**PROBLEM TO SOLVE:**
Report each line from the data below that holds the word "القرارات".

++++++++++

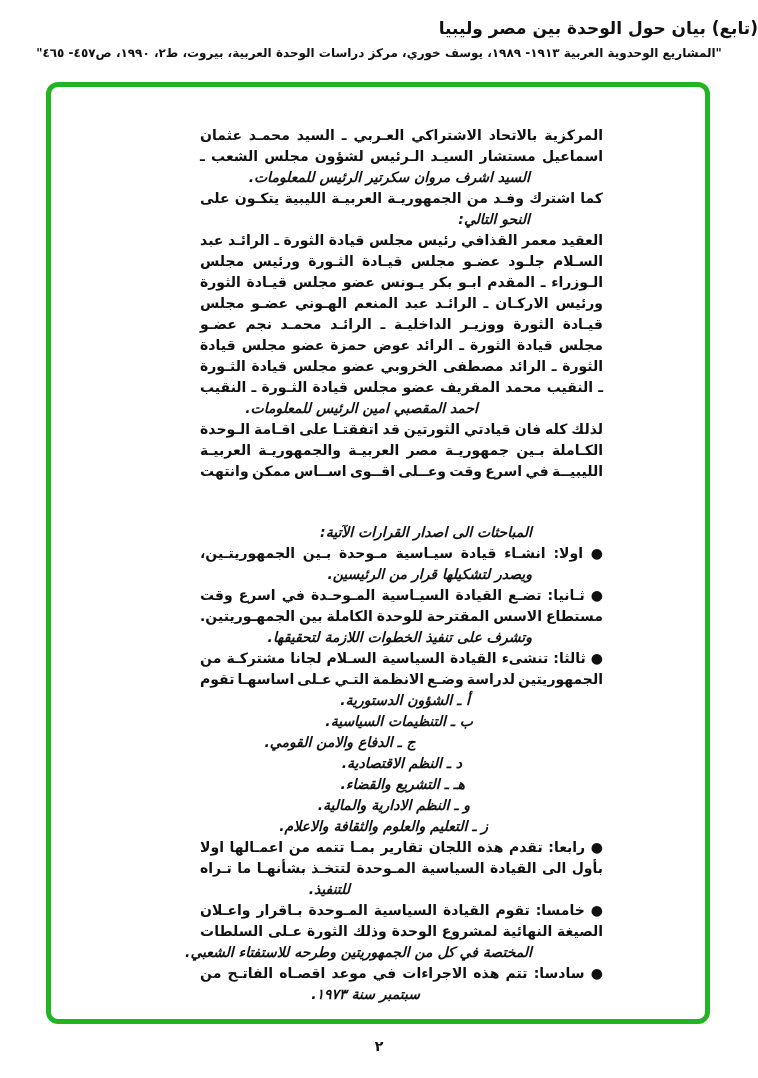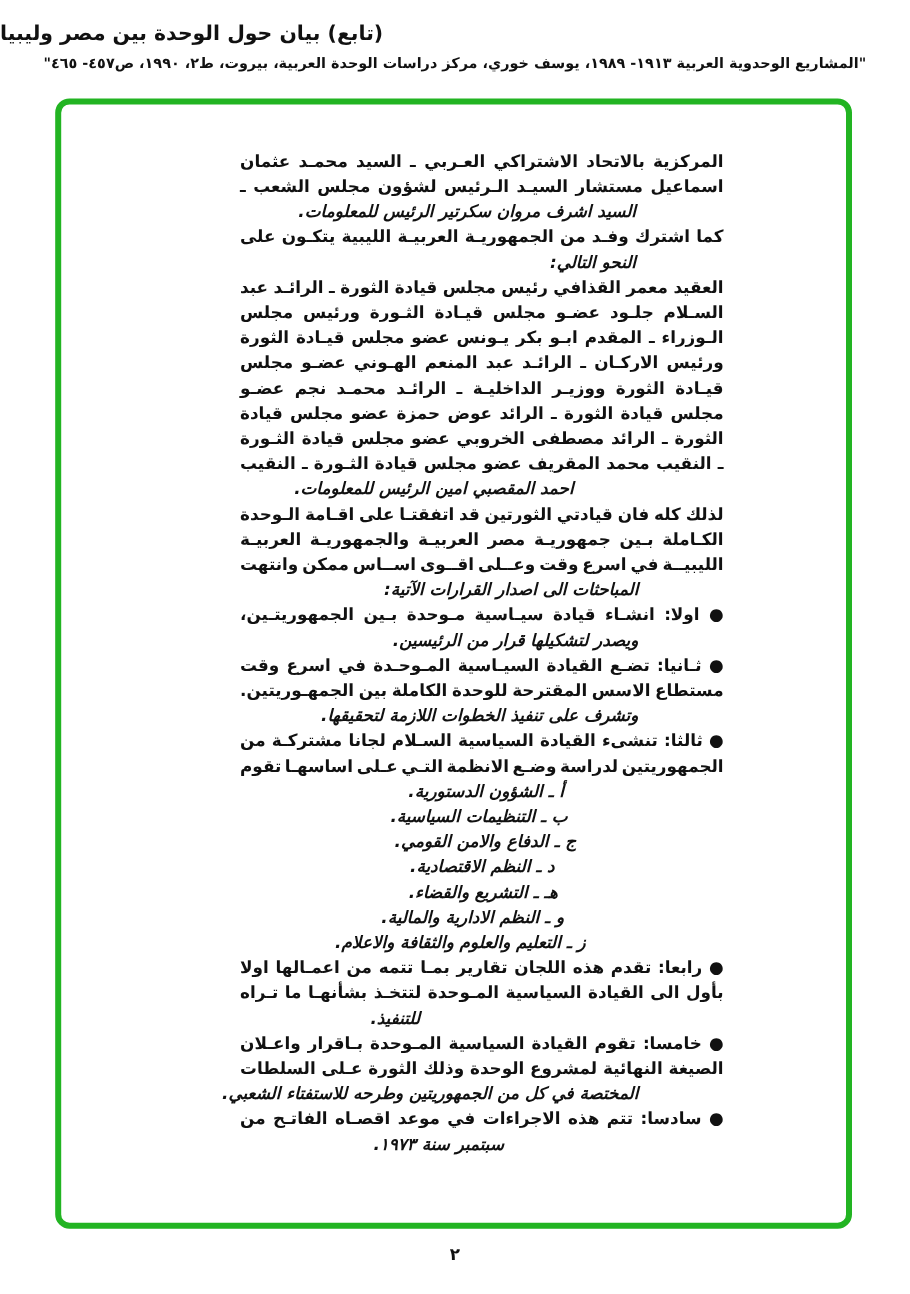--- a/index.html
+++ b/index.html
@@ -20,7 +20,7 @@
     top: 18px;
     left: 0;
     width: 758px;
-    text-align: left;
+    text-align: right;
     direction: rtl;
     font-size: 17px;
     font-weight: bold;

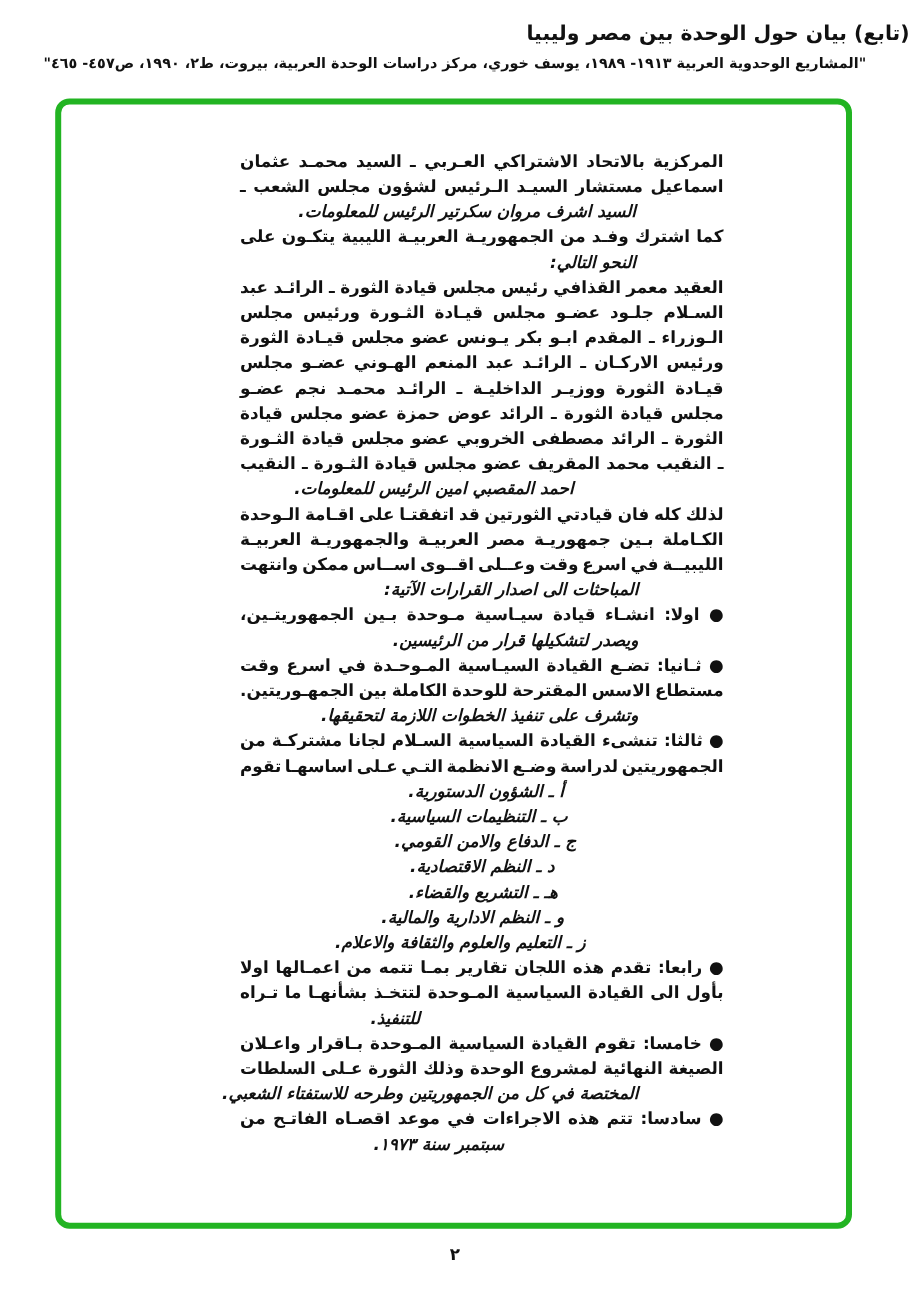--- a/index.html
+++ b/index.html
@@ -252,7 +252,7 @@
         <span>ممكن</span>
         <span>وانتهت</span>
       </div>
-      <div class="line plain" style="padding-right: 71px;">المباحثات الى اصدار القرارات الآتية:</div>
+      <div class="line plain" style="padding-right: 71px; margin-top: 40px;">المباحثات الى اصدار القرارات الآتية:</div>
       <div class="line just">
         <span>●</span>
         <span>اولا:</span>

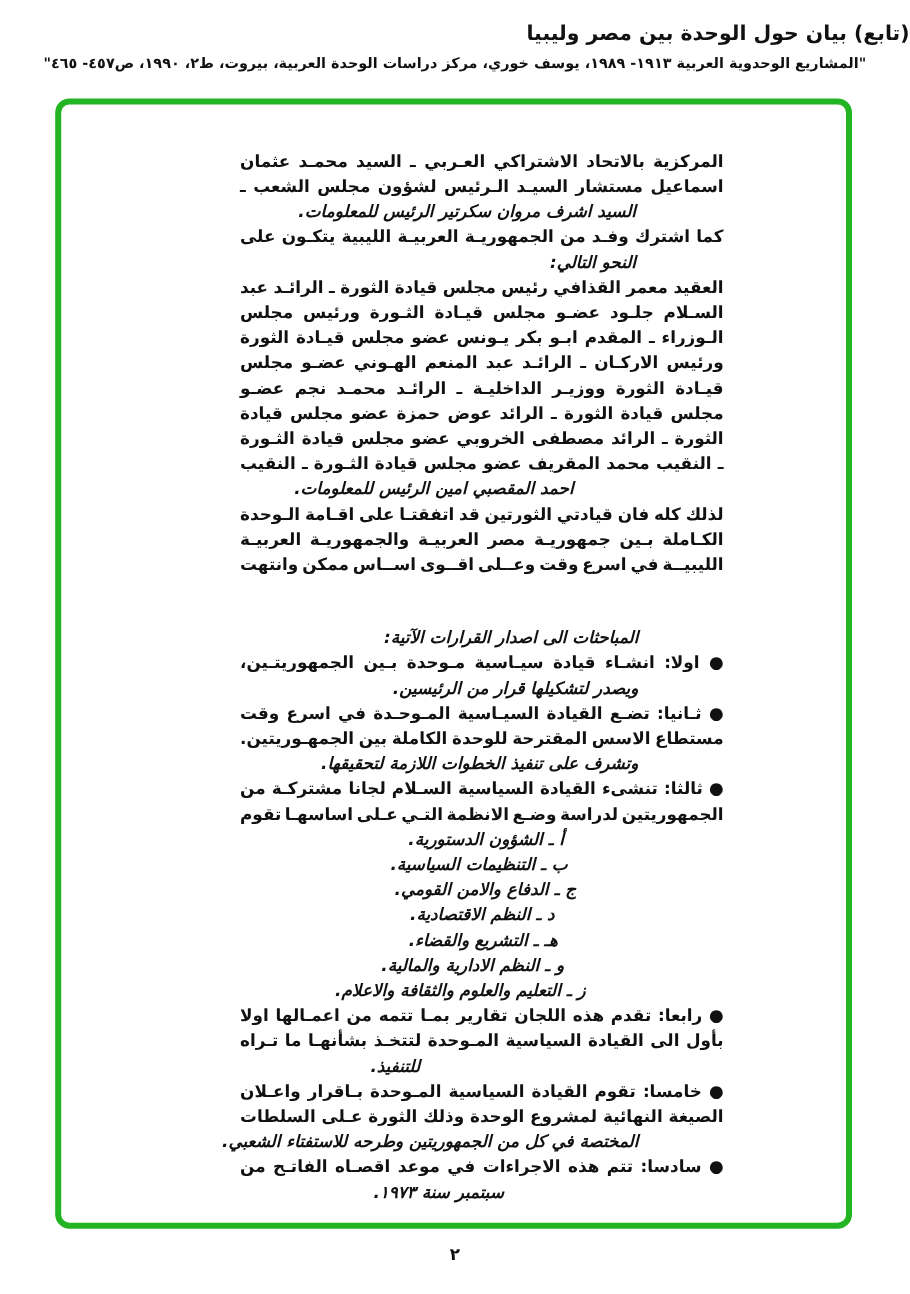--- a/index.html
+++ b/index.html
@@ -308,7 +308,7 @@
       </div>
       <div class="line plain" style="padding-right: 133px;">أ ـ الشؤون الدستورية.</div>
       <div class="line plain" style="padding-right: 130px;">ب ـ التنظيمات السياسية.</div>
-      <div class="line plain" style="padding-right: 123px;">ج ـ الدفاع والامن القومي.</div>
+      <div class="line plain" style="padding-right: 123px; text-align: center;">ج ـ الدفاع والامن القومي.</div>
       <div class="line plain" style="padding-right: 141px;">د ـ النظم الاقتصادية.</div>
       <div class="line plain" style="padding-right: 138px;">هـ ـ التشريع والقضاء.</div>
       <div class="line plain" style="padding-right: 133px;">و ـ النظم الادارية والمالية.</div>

++++++++++

**SOLUTION TO THE PROBLEM:**
-      <div class="line plain" style="padding-right: 71px;">المباحثات الى اصدار القرارات الآتية:</div>
+      <div class="line plain" style="padding-right: 71px; margin-top: 40px;">المباحثات الى اصدار القرارات الآتية:</div>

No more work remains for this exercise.